» Work to complete
Please output exactly the lines that run from the line with "(525, 282) none" through the final line of the data, inclusive, and nothing more.

» Source material
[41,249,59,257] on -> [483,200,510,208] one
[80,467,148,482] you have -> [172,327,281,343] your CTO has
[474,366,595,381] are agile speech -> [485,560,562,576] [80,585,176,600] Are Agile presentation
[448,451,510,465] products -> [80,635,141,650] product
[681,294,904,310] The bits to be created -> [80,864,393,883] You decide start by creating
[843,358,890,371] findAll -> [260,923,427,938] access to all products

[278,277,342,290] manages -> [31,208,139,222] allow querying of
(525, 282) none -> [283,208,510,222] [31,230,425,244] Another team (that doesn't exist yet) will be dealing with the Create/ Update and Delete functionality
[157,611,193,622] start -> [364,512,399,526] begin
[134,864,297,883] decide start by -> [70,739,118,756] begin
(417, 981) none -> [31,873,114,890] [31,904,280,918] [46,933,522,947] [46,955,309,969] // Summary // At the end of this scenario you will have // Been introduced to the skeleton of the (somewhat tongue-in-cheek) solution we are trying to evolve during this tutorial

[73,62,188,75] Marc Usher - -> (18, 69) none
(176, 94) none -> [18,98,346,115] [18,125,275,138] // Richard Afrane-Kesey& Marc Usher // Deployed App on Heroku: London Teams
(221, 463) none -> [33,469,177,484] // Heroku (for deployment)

» Response
(525, 282) none -> [283,208,510,222] [31,230,425,244] Another team (that doesn't exist yet) will be dealing with the Create/ Update and Delete functionality
[157,611,193,622] start -> [364,512,399,526] begin
[134,864,297,883] decide start by -> [70,739,118,756] begin
(417, 981) none -> [31,873,114,890] [31,904,280,918] [46,933,522,947] [46,955,309,969] // Summary // At the end of this scenario you will have // Been introduced to the skeleton of the (somewhat tongue-in-cheek) solution we are trying to evolve during this tutorial

[73,62,188,75] Marc Usher - -> (18, 69) none
(176, 94) none -> [18,98,346,115] [18,125,275,138] // Richard Afrane-Kesey& Marc Usher // Deployed App on Heroku: London Teams
(221, 463) none -> [33,469,177,484] // Heroku (for deployment)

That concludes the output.